## About this exercise
Please return only the lines from the one holding "position:absolute; left:40px; top:126px;" through the one holding "width:18px; height:18px; color:#3c4e56;", exactly as they appear in the records below, both ends included.

[Opening Provided data section]

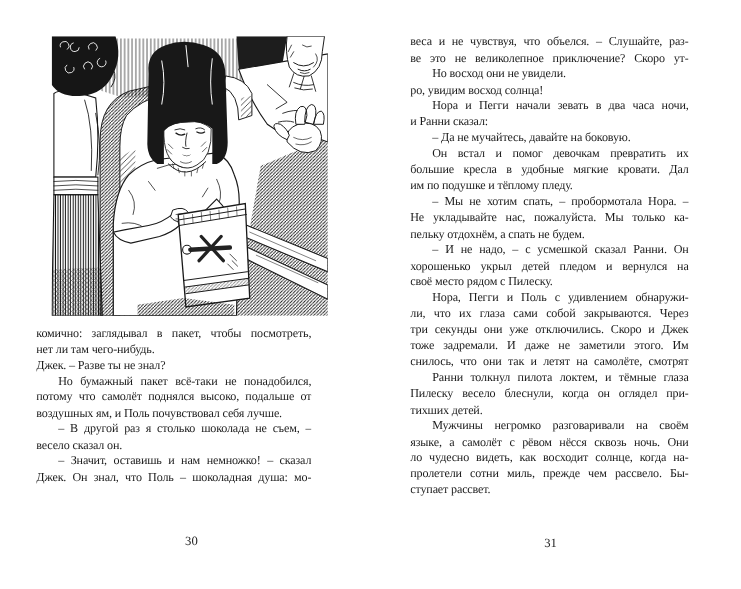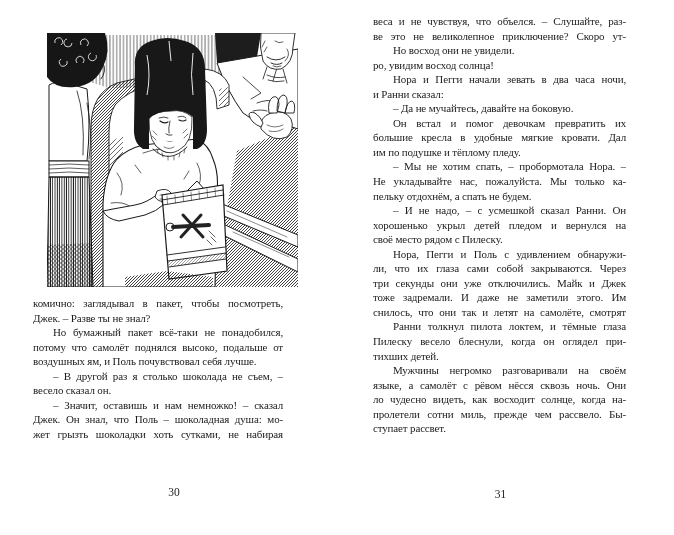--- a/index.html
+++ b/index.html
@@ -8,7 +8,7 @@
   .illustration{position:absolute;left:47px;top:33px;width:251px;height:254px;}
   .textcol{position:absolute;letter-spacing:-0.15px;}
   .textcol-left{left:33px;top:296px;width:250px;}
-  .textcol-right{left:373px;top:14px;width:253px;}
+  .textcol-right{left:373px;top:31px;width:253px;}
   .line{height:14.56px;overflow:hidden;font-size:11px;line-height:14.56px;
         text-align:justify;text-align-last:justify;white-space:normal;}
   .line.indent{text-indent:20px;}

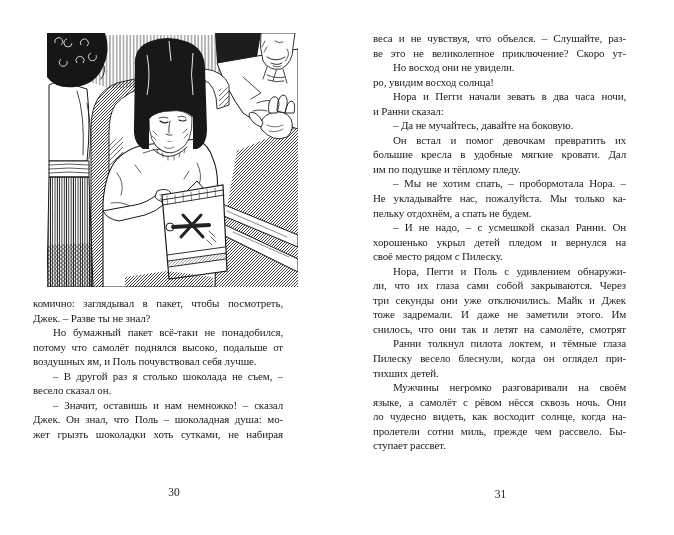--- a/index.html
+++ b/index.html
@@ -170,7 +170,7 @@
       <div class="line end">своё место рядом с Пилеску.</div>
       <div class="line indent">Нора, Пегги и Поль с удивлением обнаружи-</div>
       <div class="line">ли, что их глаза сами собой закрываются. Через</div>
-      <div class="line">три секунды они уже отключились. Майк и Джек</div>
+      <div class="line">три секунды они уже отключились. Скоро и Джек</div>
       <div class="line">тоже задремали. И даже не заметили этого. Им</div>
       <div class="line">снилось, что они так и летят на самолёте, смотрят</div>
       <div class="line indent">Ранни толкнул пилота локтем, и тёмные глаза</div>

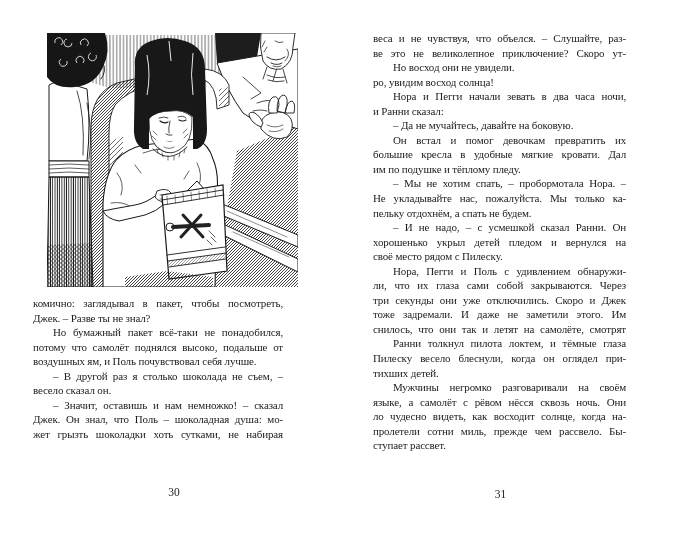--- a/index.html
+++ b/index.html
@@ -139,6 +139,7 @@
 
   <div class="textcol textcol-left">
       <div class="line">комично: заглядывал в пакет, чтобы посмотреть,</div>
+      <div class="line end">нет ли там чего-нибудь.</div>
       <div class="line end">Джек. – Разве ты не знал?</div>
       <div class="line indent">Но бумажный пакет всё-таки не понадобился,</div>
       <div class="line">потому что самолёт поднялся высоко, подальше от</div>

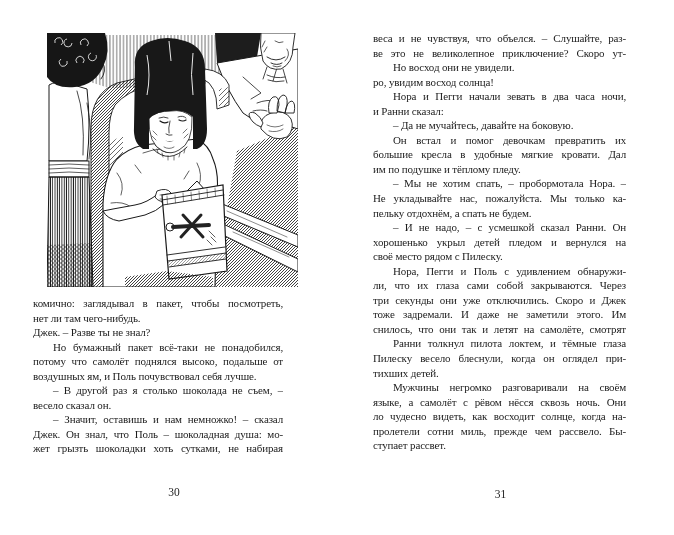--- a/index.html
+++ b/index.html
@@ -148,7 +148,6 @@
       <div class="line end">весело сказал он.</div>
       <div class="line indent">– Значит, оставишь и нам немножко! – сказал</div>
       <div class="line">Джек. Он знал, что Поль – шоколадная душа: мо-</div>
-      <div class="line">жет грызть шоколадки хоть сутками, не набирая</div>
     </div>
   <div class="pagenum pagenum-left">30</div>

[Closing Provided data section]
[Opening Provided data section]

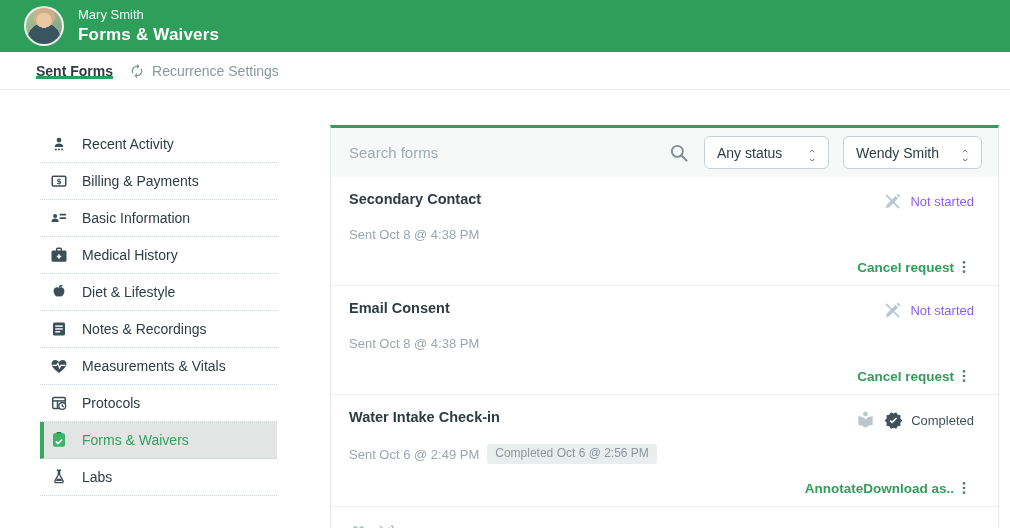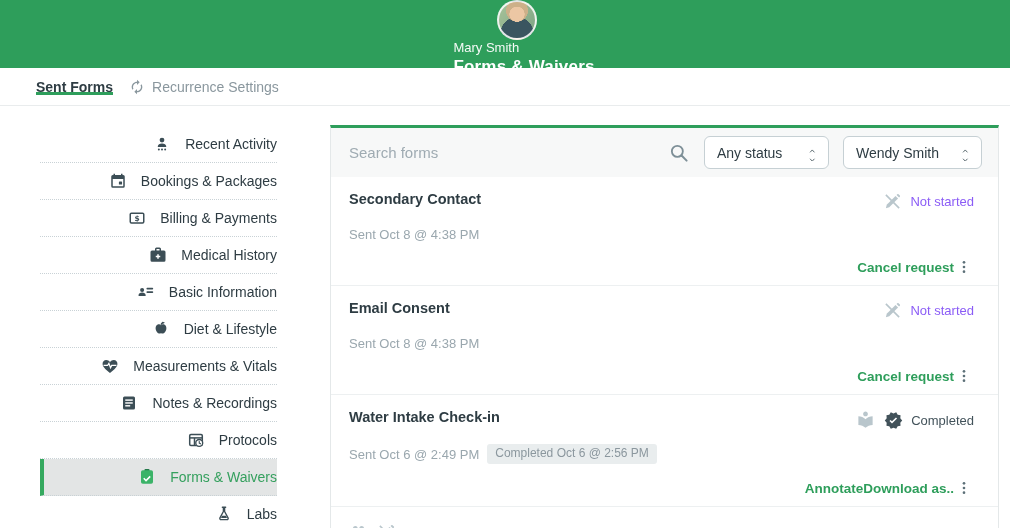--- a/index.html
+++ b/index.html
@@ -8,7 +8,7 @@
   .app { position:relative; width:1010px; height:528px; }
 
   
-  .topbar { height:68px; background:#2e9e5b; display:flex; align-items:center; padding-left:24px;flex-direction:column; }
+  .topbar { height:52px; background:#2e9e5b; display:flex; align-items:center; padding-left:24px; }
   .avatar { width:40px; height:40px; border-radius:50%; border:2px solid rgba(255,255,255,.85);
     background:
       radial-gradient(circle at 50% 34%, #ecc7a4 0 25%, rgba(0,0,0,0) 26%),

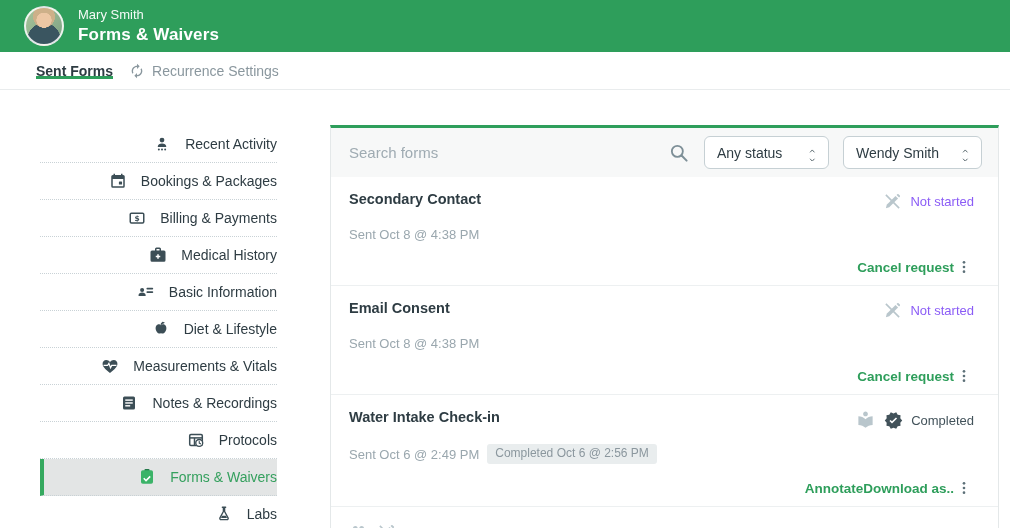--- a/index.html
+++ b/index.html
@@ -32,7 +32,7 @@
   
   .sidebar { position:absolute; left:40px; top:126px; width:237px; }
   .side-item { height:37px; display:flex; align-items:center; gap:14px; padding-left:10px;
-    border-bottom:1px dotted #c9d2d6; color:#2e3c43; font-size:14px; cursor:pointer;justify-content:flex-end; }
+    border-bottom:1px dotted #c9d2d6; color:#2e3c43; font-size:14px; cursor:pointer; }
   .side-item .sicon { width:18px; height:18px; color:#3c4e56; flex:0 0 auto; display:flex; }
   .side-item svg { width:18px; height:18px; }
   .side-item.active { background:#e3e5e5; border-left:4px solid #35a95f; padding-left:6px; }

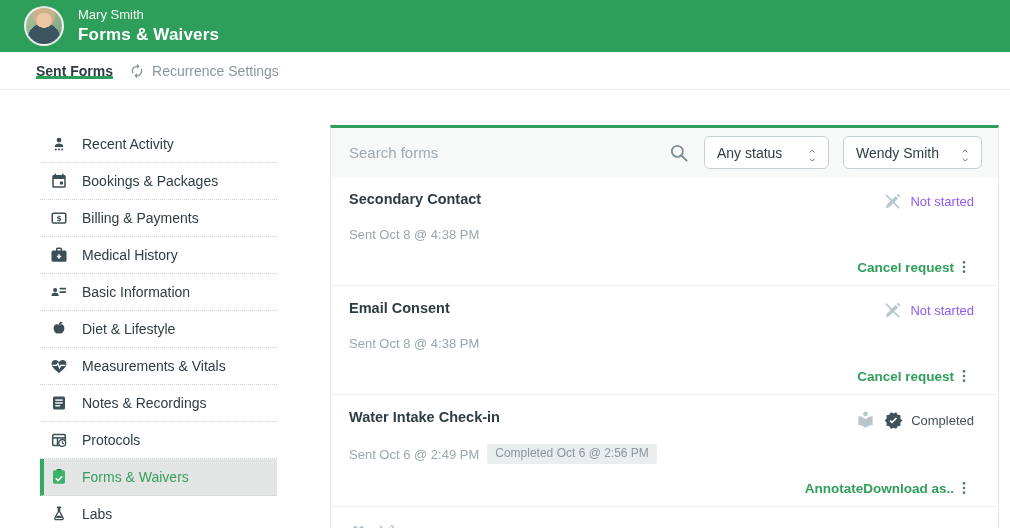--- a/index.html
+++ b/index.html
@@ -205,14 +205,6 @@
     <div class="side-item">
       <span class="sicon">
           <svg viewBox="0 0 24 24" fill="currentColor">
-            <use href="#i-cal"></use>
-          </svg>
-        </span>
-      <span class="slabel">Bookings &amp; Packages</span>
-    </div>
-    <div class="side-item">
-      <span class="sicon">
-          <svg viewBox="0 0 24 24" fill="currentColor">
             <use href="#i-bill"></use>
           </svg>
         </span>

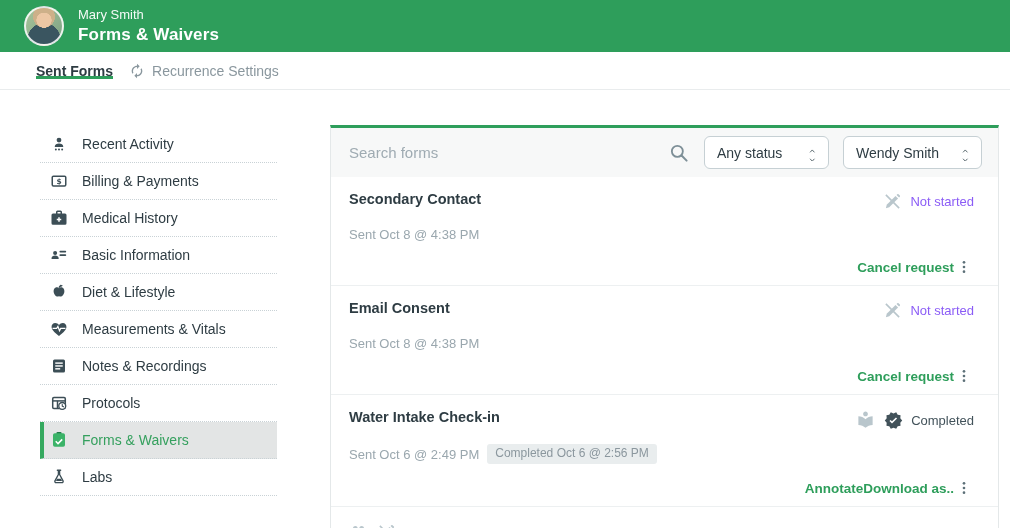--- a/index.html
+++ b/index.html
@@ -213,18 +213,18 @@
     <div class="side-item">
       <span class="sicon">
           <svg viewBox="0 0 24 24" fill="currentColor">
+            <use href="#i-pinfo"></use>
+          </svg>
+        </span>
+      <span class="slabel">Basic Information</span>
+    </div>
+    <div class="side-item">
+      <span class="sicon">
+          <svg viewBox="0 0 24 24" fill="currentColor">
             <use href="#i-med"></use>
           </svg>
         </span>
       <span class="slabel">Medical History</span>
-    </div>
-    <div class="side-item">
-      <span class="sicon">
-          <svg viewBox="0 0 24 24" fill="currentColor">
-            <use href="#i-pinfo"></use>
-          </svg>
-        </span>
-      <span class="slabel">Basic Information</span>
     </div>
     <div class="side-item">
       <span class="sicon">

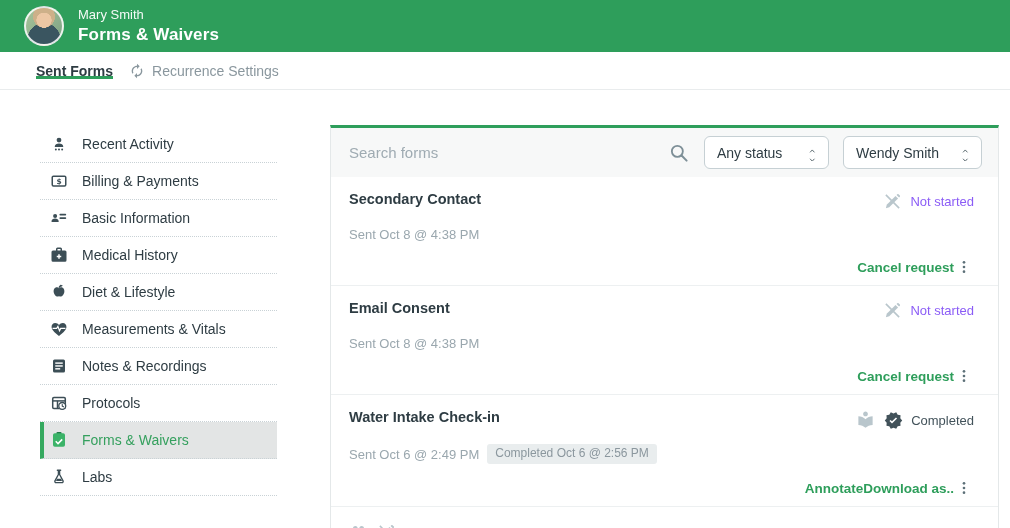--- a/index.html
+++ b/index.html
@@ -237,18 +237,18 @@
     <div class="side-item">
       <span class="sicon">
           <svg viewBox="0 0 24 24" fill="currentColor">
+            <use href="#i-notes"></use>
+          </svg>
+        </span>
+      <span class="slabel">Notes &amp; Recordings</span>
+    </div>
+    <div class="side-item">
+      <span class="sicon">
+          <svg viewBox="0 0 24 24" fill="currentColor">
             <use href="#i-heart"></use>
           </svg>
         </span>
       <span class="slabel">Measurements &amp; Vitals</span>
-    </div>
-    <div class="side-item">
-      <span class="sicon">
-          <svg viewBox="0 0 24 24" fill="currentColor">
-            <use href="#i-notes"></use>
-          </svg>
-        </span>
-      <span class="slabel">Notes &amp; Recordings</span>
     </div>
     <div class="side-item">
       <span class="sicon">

[Closing Provided data section]
[Opening Provided data section]

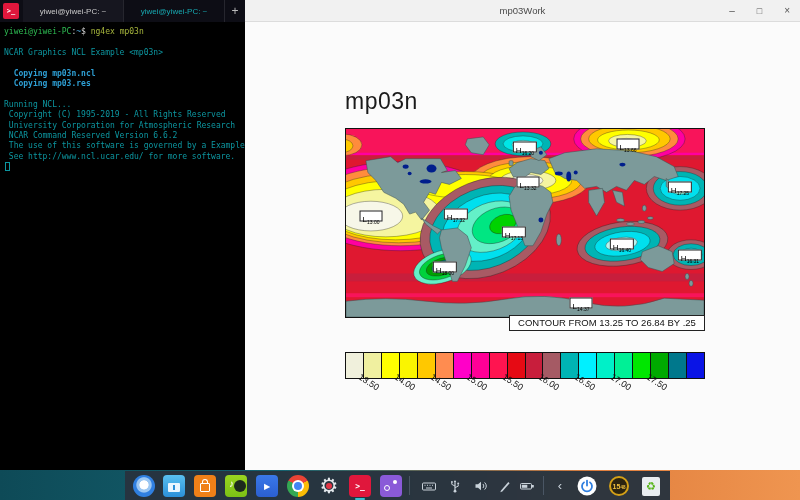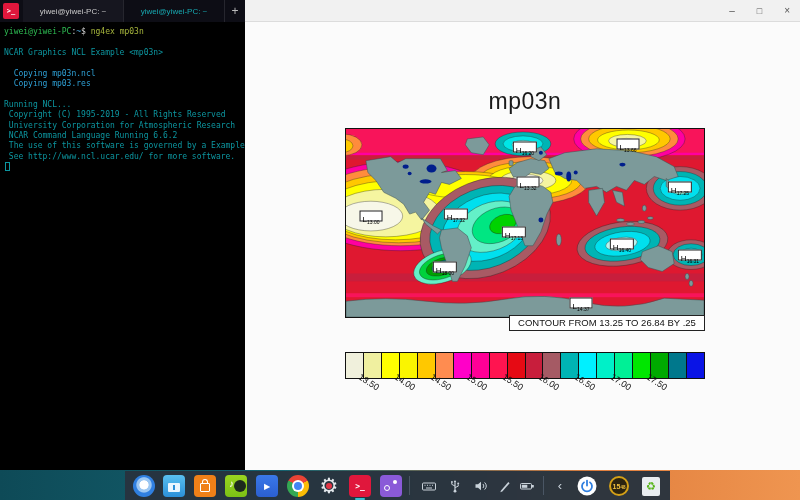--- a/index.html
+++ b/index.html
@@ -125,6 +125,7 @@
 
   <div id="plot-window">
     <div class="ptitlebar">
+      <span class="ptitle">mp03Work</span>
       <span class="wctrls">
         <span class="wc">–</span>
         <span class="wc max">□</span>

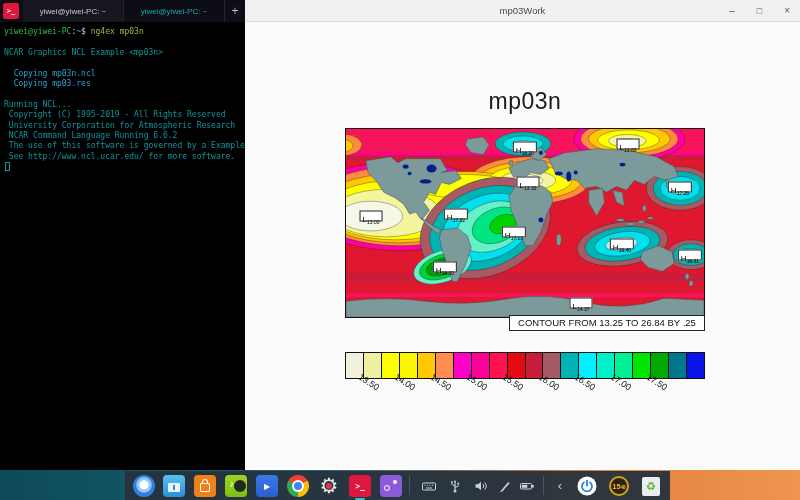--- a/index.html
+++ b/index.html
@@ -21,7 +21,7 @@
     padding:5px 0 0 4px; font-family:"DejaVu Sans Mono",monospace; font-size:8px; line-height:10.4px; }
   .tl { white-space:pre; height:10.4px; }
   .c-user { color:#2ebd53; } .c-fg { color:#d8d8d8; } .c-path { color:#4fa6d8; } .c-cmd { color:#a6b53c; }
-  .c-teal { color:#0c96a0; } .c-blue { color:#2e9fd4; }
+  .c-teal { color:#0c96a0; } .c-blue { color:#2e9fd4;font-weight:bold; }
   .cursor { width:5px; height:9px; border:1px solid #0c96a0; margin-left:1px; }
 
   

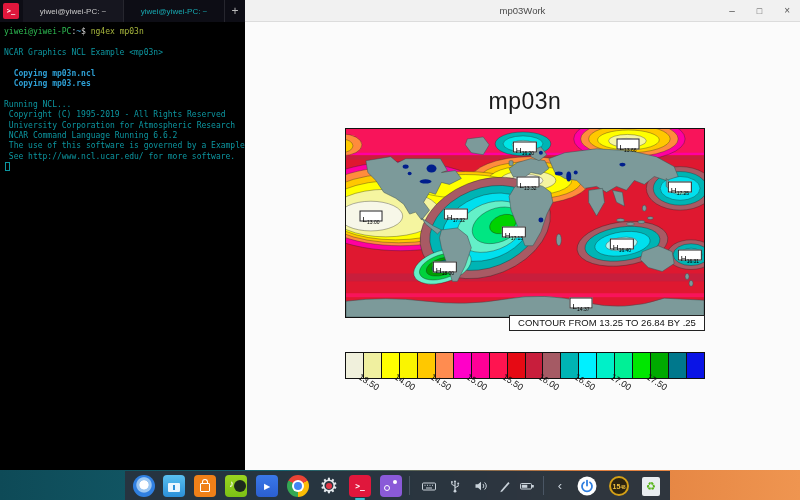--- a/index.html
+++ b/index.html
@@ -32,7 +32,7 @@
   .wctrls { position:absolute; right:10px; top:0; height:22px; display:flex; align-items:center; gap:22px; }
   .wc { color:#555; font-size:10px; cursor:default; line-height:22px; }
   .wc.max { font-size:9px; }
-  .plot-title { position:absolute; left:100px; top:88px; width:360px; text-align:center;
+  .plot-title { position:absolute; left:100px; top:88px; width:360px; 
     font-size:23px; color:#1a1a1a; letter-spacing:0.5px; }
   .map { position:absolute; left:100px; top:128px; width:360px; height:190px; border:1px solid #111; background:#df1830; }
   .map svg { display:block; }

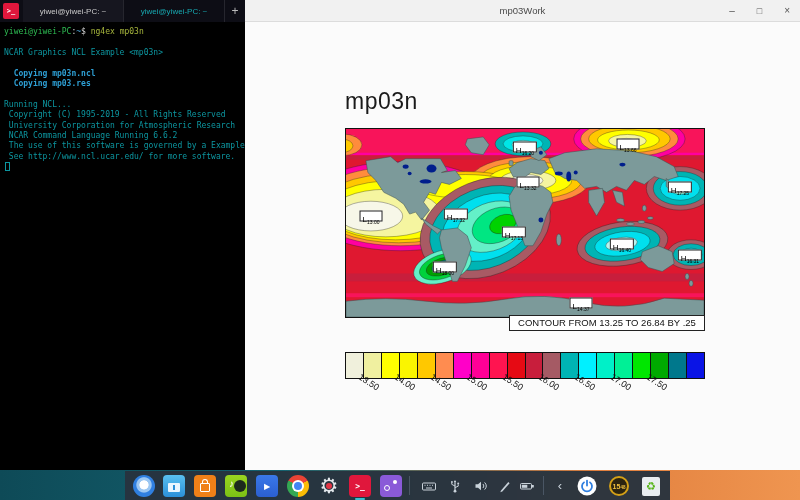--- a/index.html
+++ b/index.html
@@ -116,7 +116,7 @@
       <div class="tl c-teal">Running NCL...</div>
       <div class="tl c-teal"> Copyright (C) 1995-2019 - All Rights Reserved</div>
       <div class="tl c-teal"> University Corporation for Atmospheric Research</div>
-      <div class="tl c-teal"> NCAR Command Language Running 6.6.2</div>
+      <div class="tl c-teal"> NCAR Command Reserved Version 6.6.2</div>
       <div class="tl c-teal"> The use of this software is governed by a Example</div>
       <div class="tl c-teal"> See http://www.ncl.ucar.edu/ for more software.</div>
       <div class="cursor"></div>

[Closing Provided data section]

## Solution to this task
   .sidebar { position:absolute; left:40px; top:126px; width:237px; }
   .side-item { height:37px; display:flex; align-items:center; gap:14px; padding-left:10px;
-    border-bottom:1px dotted #c9d2d6; color:#2e3c43; font-size:14px; cursor:pointer;justify-content:flex-end; }
+    border-bottom:1px dotted #c9d2d6; color:#2e3c43; font-size:14px; cursor:pointer; }
   .side-item .sicon { width:18px; height:18px; color:#3c4e56; flex:0 0 auto; display:flex; }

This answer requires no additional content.